What needs to be done. Given the listing below, write out exactly the lines starting with the line that has "- Vertical scalability" and going on through the line that has "by this script.", both kept.

Available records.
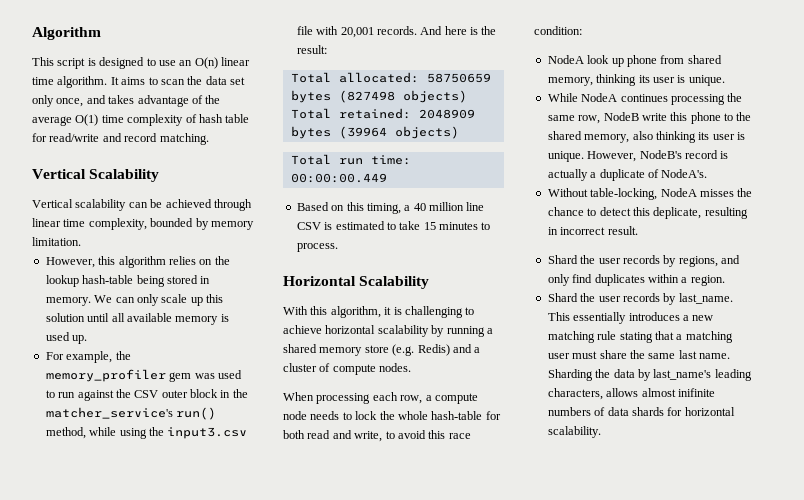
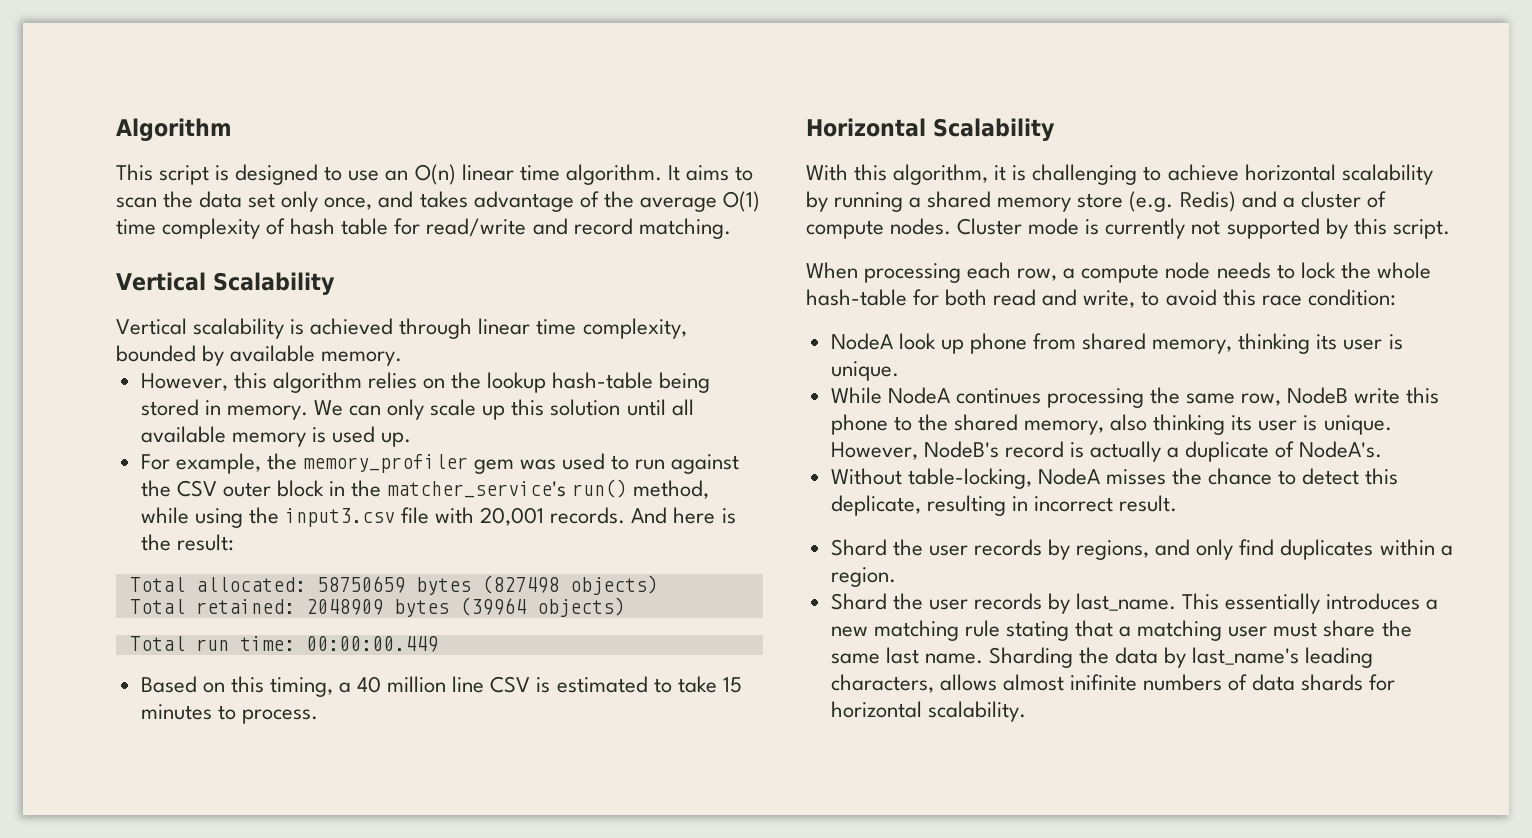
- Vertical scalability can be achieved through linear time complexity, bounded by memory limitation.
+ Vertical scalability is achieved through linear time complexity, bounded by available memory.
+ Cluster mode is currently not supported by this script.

* * *

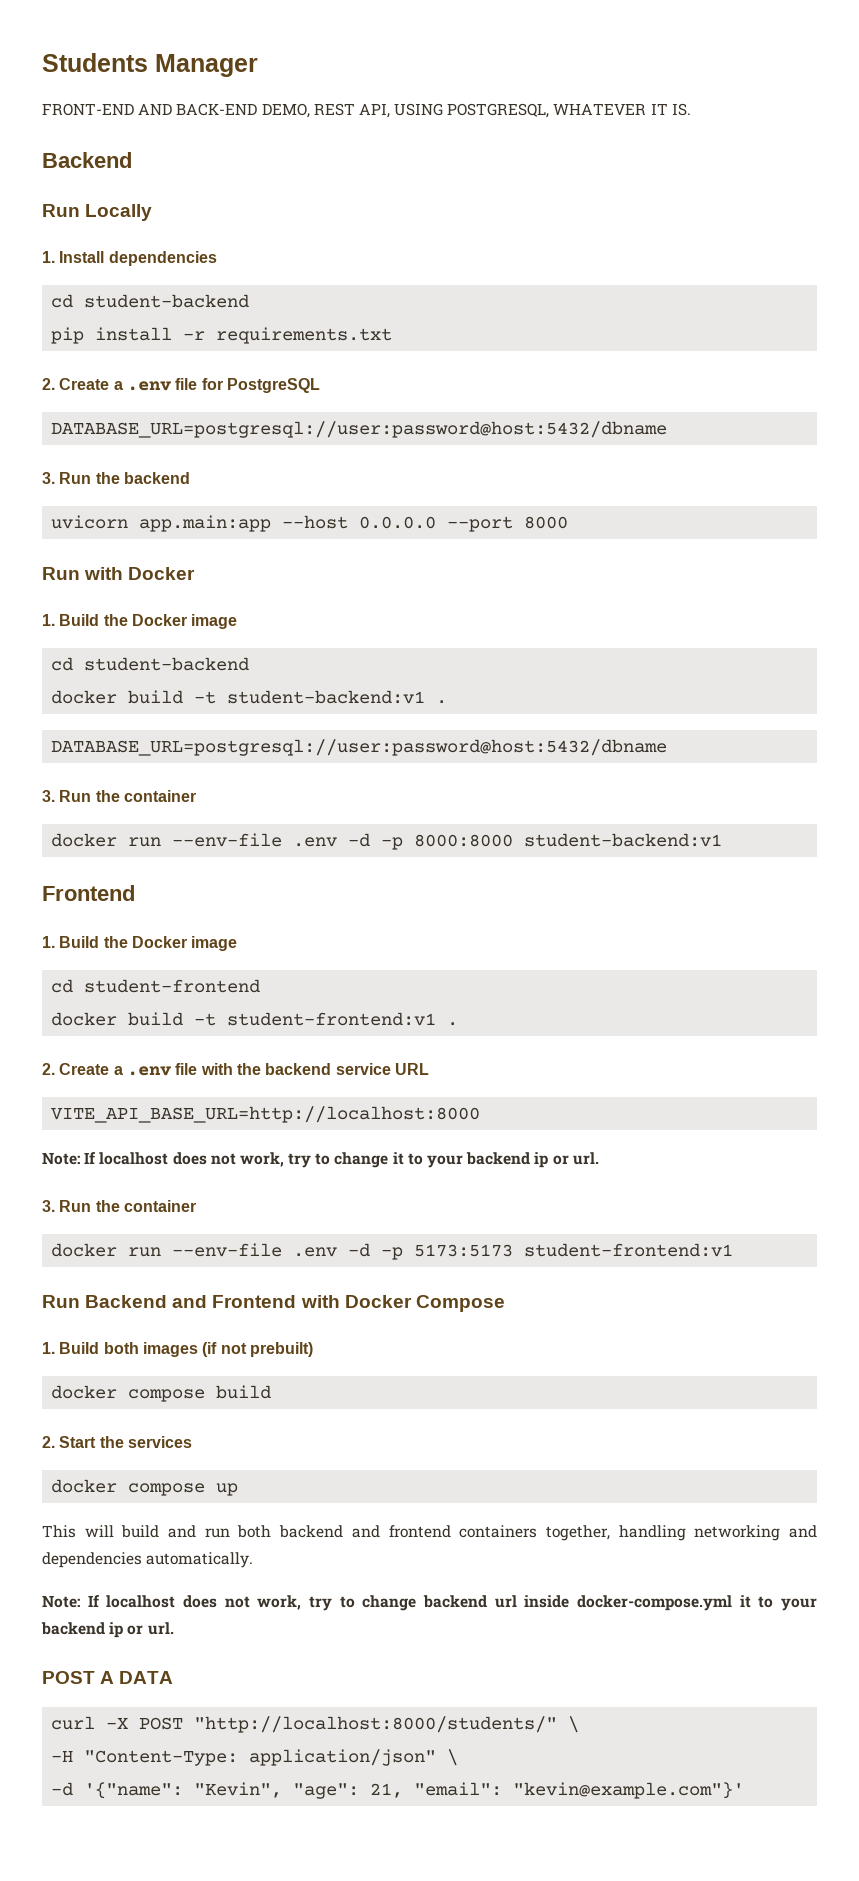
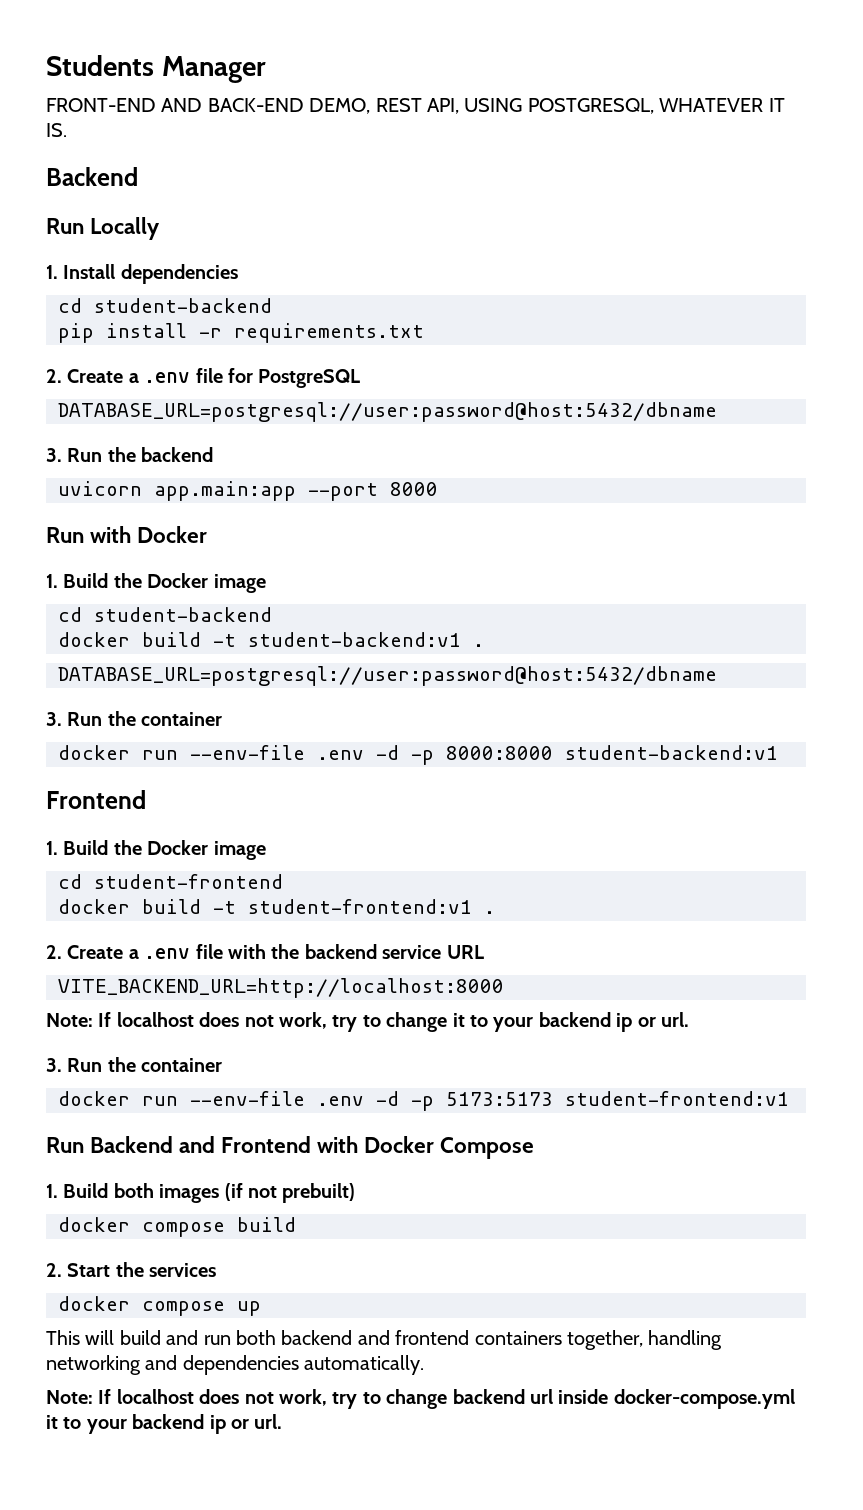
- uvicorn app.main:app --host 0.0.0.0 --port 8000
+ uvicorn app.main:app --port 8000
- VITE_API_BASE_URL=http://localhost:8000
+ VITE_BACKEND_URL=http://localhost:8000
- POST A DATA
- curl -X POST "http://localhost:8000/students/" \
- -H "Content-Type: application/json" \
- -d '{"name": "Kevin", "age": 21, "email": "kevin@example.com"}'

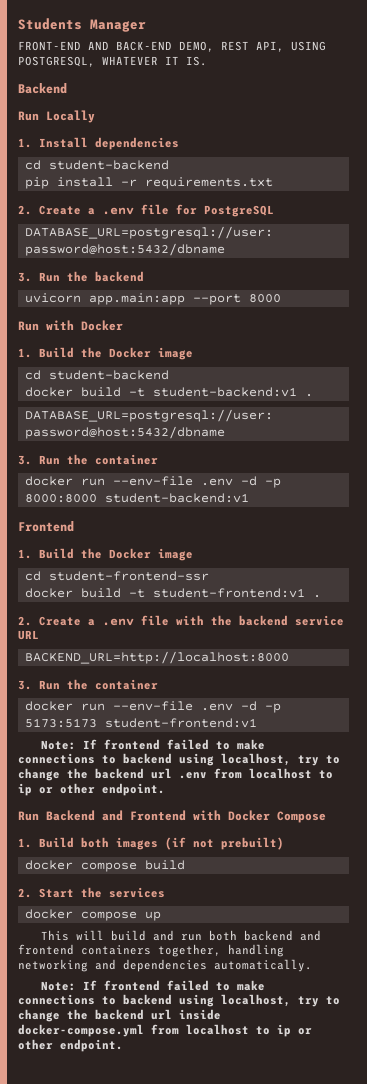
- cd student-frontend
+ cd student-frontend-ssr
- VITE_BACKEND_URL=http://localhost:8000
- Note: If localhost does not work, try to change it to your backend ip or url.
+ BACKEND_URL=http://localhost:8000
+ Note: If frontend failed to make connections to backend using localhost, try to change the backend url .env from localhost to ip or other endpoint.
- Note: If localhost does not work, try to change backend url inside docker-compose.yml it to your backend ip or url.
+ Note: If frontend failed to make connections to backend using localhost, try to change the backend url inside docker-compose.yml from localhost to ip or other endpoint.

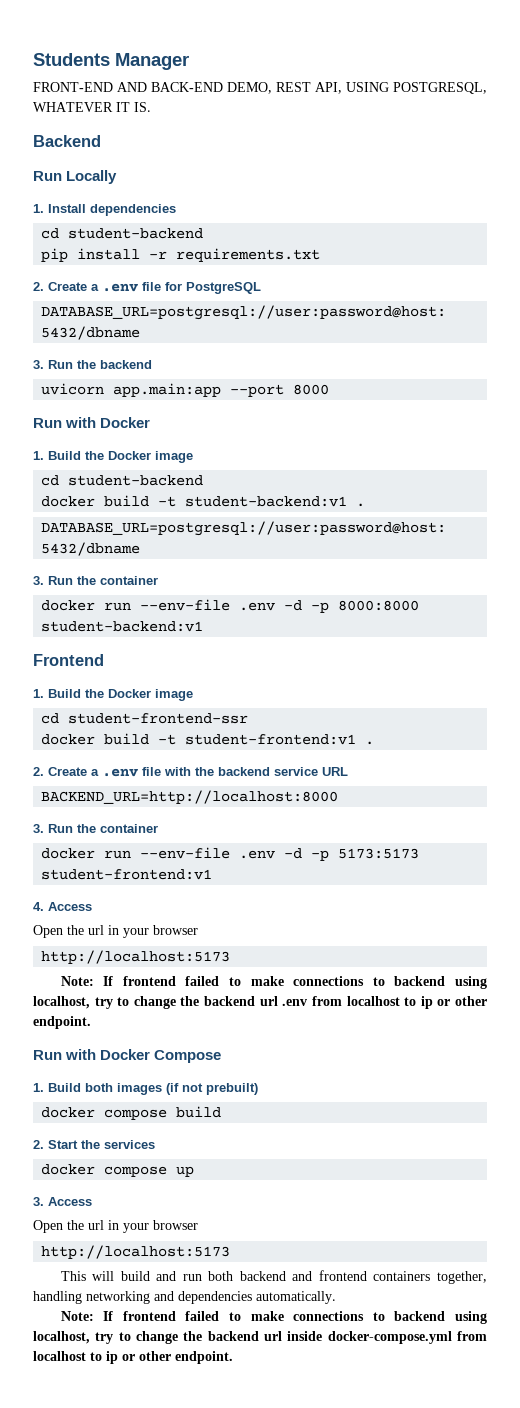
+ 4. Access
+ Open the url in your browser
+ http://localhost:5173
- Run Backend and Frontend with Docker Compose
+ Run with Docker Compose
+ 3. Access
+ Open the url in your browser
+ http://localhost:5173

Your solution.
- Vertical scalability can be achieved through linear time complexity, bounded by memory limitation.
+ Vertical scalability is achieved through linear time complexity, bounded by available memory.
+ Cluster mode is currently not supported by this script.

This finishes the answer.